Which lines in the records below include the word "Wedding"? Report each of them in full.

[Start of section]

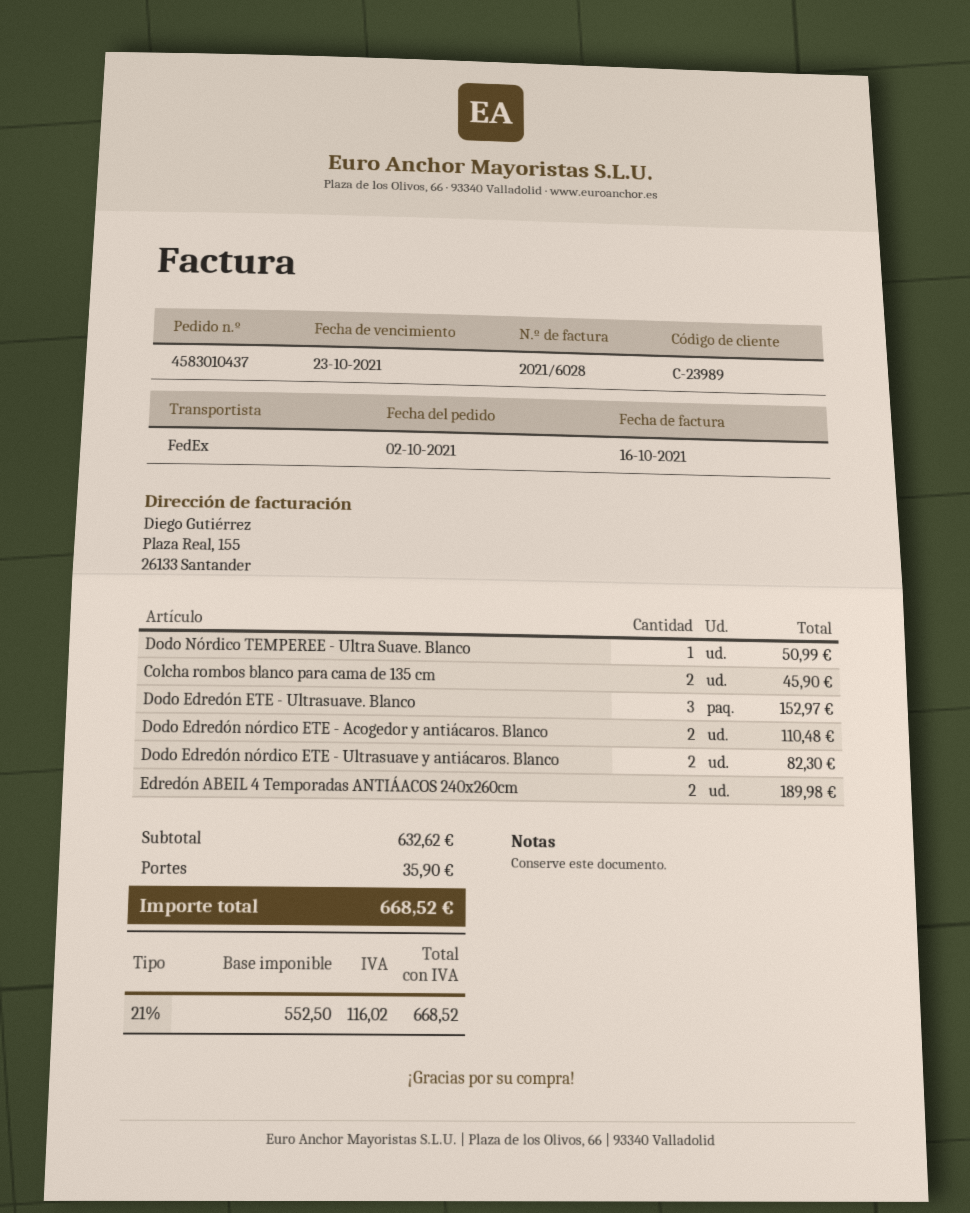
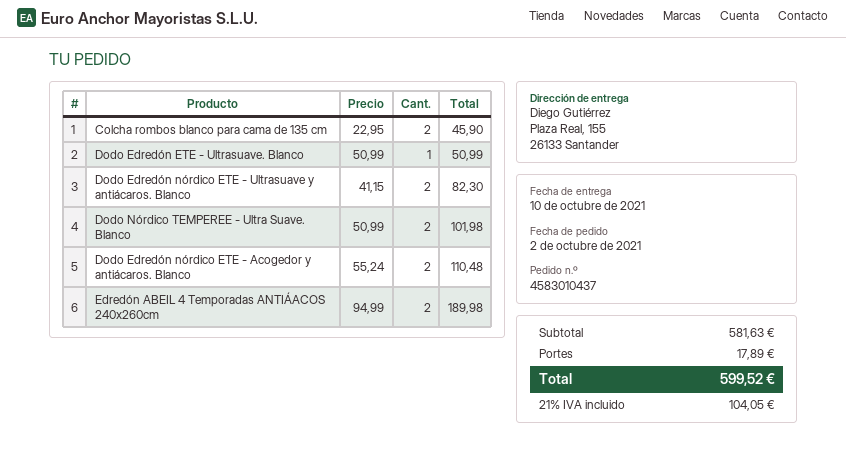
Dodo Nórdico TEMPEREE - Ultra Suave. Blanco: 1 for 50.99 -> 2 for 101.98
Dodo Edredón ETE - Ultrasuave. Blanco: 3 for 152.97 -> 1 for 50.99
subtotal: 632.62 -> 581.63
shipping: 35.90 -> 17.89
tax: 21% = 116.02 -> 21% = 104.05
total: 668.52 -> 599.52

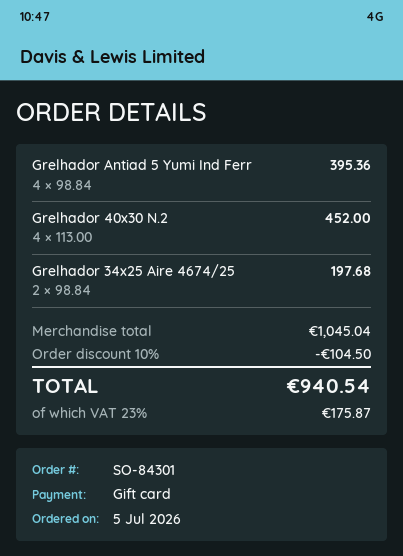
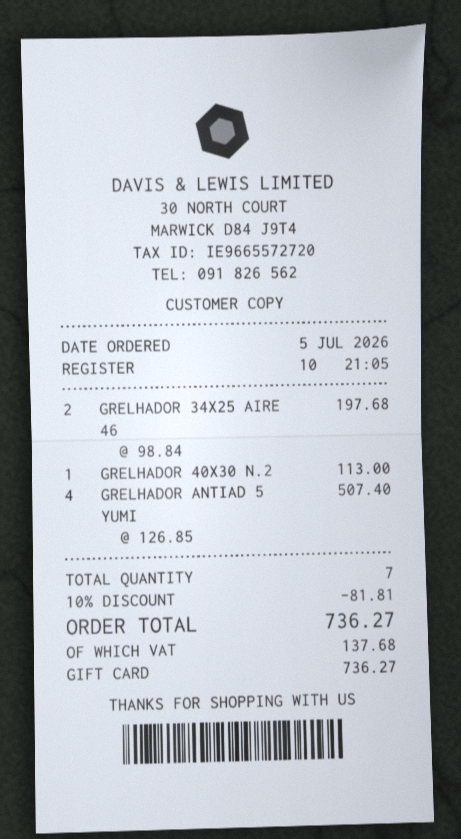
Grelhador Antiad 5 Yumi Ind Ferr: 4 x 98.84 = 395.36 -> 4 x 126.85 = 507.40
Grelhador 40x30 N.2: 4 x 113.00 = 452.00 -> 1 x 113.00 = 113.00
discount: 10% = 104.50 -> 10% = 81.81
tax: 175.87 -> 137.68
total: 940.54 -> 736.27

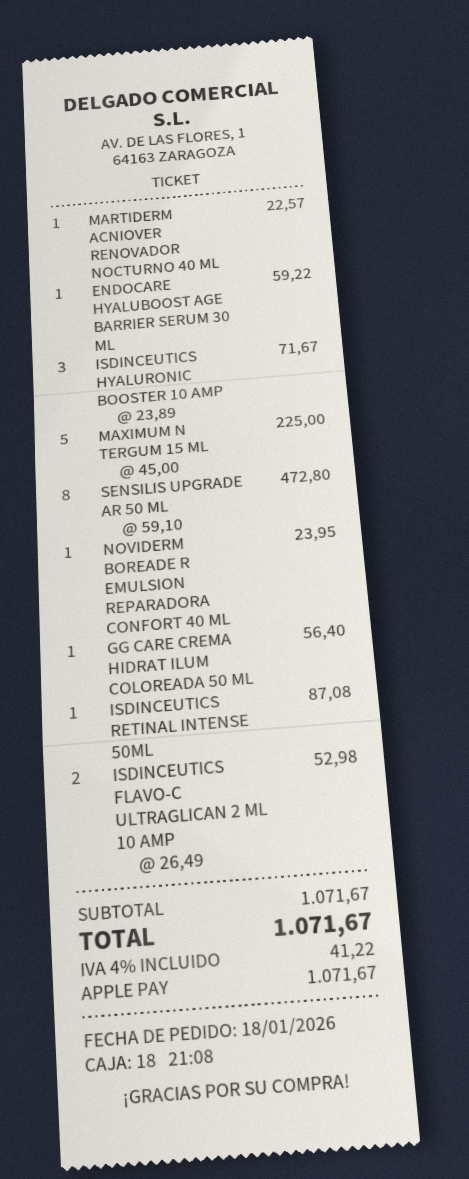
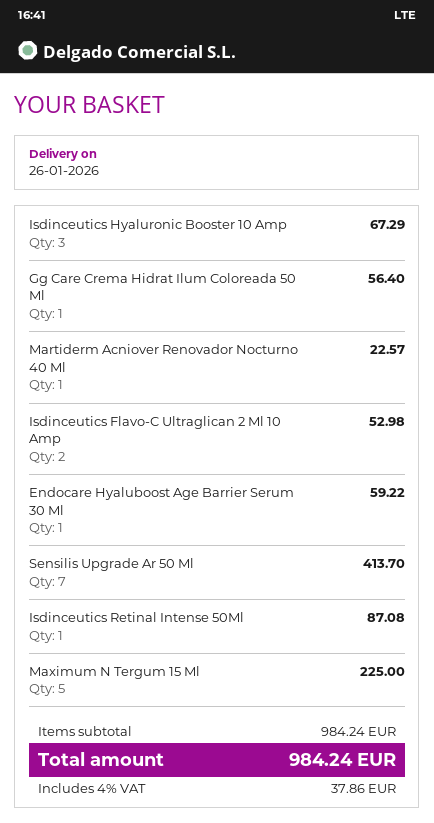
ISDINCEUTICS HYALURONIC BOOSTER 10 AMP: 3 for 71.67 -> 3 for 67.29
SENSILIS UPGRADE AR 50 ML: 8 for 472.80 -> 7 for 413.70
NOVIDERM BOREADE R EMULSION REPARADORA CONFORT 40 ML: 1 for 23.95 -> none
subtotal: 1071.67 -> 984.24
tax: 4% = 41.22 -> 4% = 37.86
total: 1071.67 -> 984.24

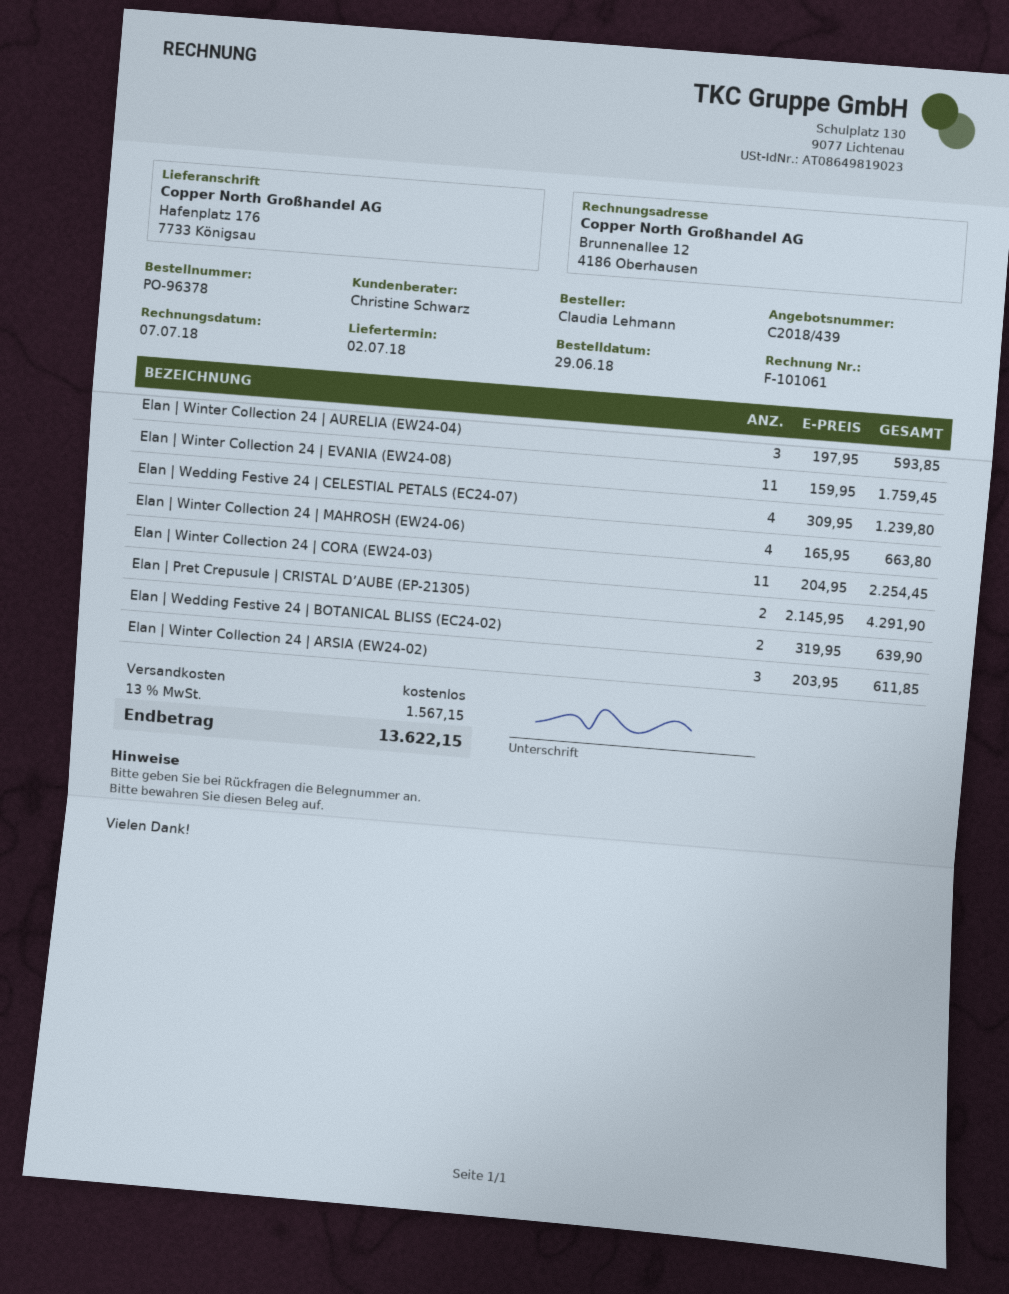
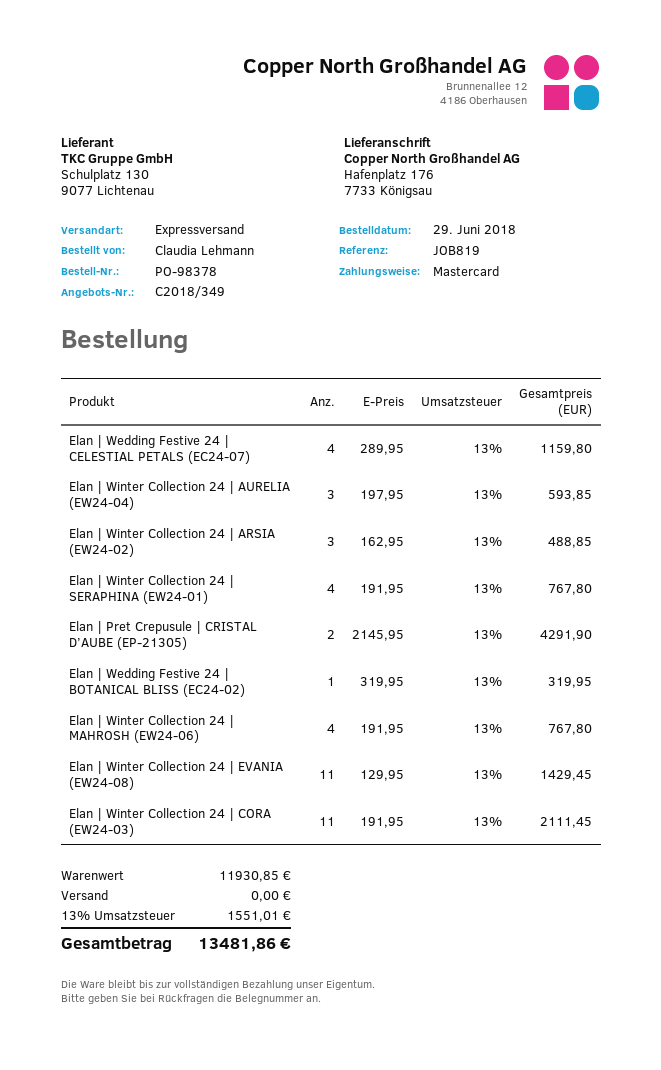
quote number: C2018/439 -> C2018/349
order number: PO-96378 -> PO-98378
Elan | Winter Collection 24 | EVANIA (EW24-08): 11 x 159.95 = 1759.45 -> 11 x 129.95 = 1429.45
Elan | Wedding Festive 24 | CELESTIAL PETALS (EC24-07): 4 x 309.95 = 1239.80 -> 4 x 289.95 = 1159.80
Elan | Winter Collection 24 | MAHROSH (EW24-06): 4 x 165.95 = 663.80 -> 4 x 191.95 = 767.80
Elan | Winter Collection 24 | CORA (EW24-03): 11 x 204.95 = 2254.45 -> 11 x 191.95 = 2111.45
Elan | Wedding Festive 24 | BOTANICAL BLISS (EC24-02): 2 x 319.95 = 639.90 -> 1 x 319.95 = 319.95
Elan | Winter Collection 24 | ARSIA (EW24-02): 3 x 203.95 = 611.85 -> 3 x 162.95 = 488.85
Elan | Winter Collection 24 | SERAPHINA (EW24-01): none -> 4 x 191.95 = 767.80
tax: 13% = 1567.15 -> 13% = 1551.01
total: 13622.15 -> 13481.86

[End of section]

● Response to this task
Elan | Wedding Festive 24 | CELESTIAL PETALS (EC24-07): 4 x 309.95 = 1239.80 -> 4 x 289.95 = 1159.80
Elan | Wedding Festive 24 | BOTANICAL BLISS (EC24-02): 2 x 319.95 = 639.90 -> 1 x 319.95 = 319.95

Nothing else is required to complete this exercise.